La flamme olympique à New Delhi, le 17 avril 2008 © TF1/LCIAprès les incidents de Londres, Paris et San Francisco, l'étape indienne -la seule après l'annulation du relais à Bombay- du passage de la flamme olympique s'annonçait tendue. Plus de 100 000 exilés tibétains vivent en effet dans le pays. Pour éviter tout débordement, les autorités de New Delhi avaient donc mis un dispositif exceptionnel en déployant 16 000 policiers et militaires pour boucler la ville.
A la demande de la Chine, le parcours en lui-même, en plein centre-ville, avait été réduit au minimum. La torche de la discorde n'a ainsi été allumée que trente minutes dans les rues de la capitale indienne, le temps de parcourir les trois kilomètres qui séparent le palais présidentiel et la Porte de l'Inde, un arc de triomphe militaire.
Par crainte de manifestations de Tibétains, surtout d'"immolations par le feu" devant les télévisions du monde entier, la police avait interpellé près de 200 militants à New Delhi. Quarante-six autres Tibétains ont aussi été appréhendés à Bombay, la capitale économique indienne, après avoir essayé de pénétrer dans le consulat de Chine.
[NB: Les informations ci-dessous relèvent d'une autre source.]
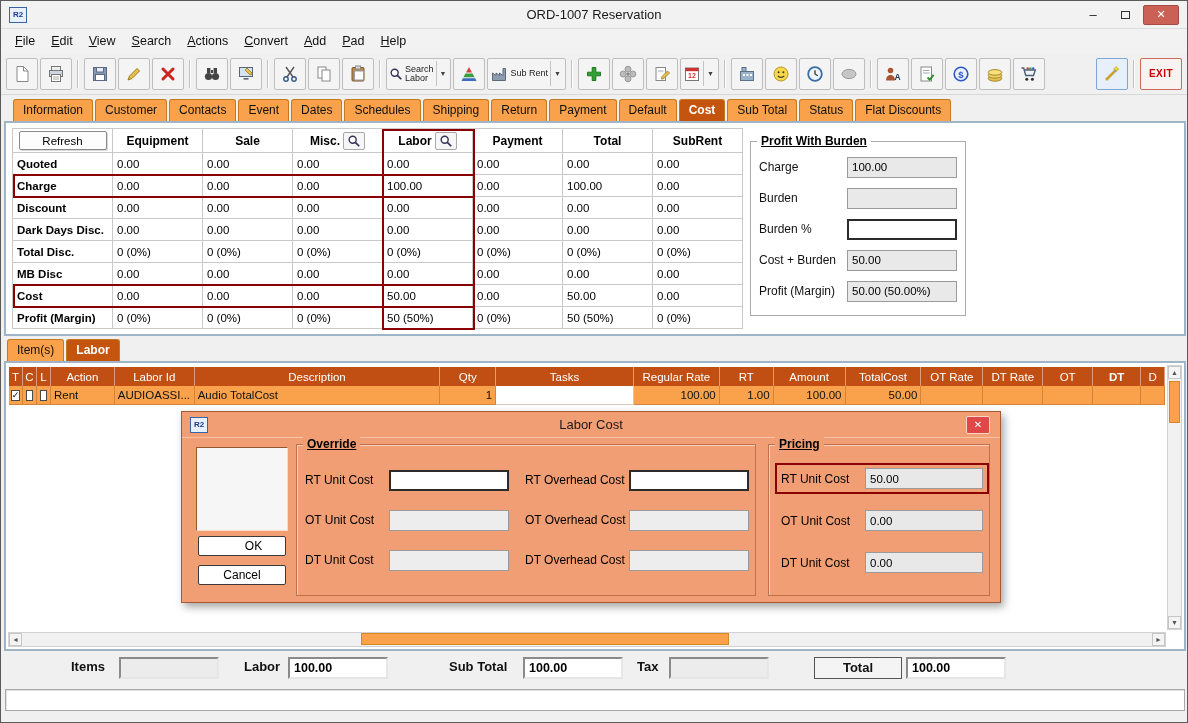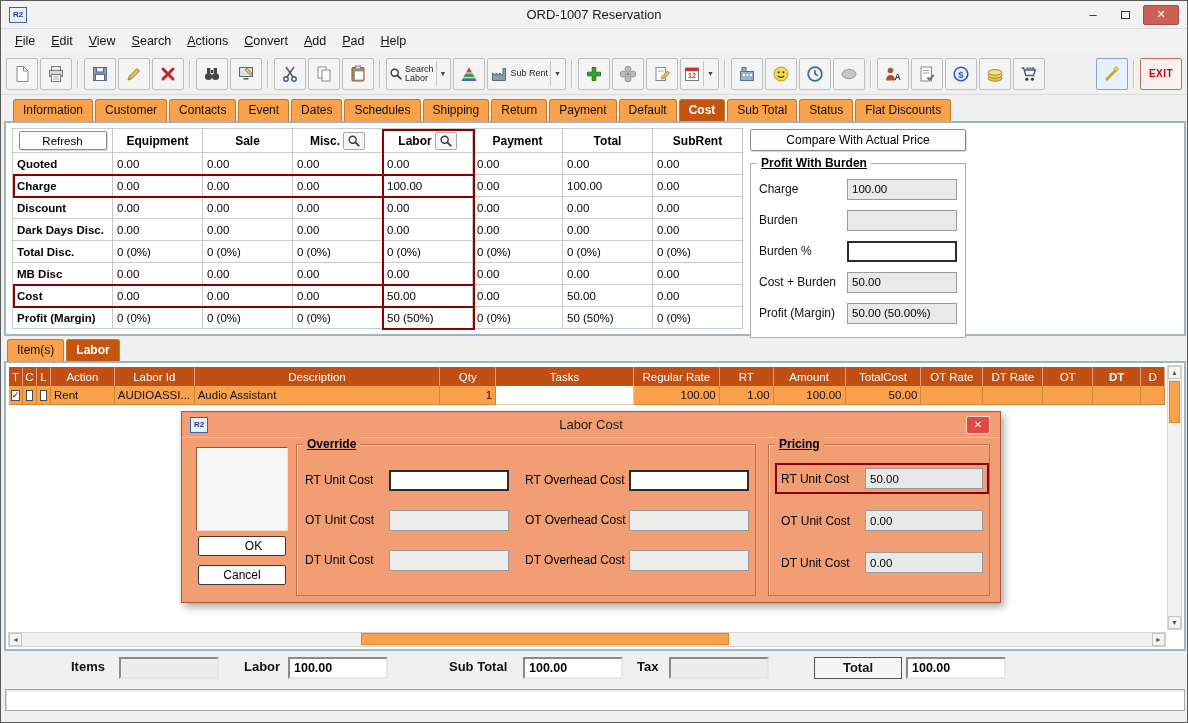"Compare With Actual Price" button.compare-btn { html: <button>Compare With Actual Price</button> -> none }
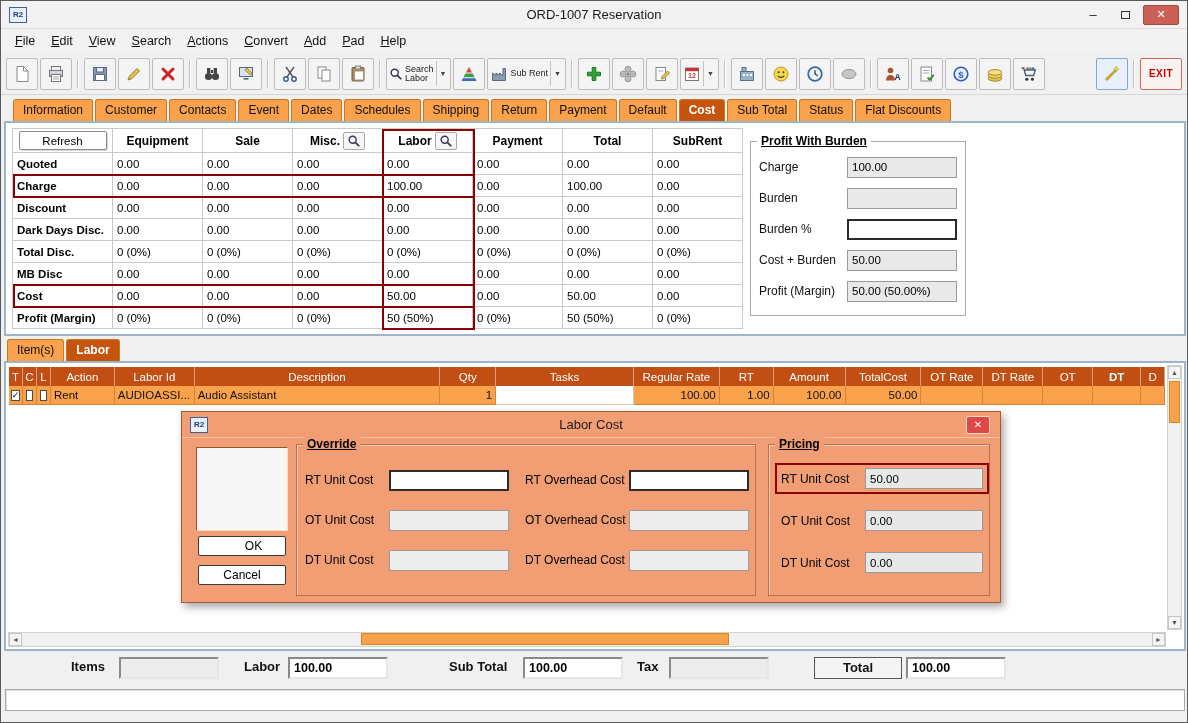"Audio Assistant" div.ig-cell { text: Assistant -> TotalCost }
L'Inde avait en effet promis à la Chine, sa voisine et rivale contre laquelle elle a perdu une guerre en 1962, un passage sans encombre.
Ces mesures de sécurité exceptionnelles n'ont néanmoins pas dissuadé deux mille Tibétains et Indiens de lancer un relais concurrent de la flamme olympique, portant une torche symbole de la lutte "pour la liberté du Tibet".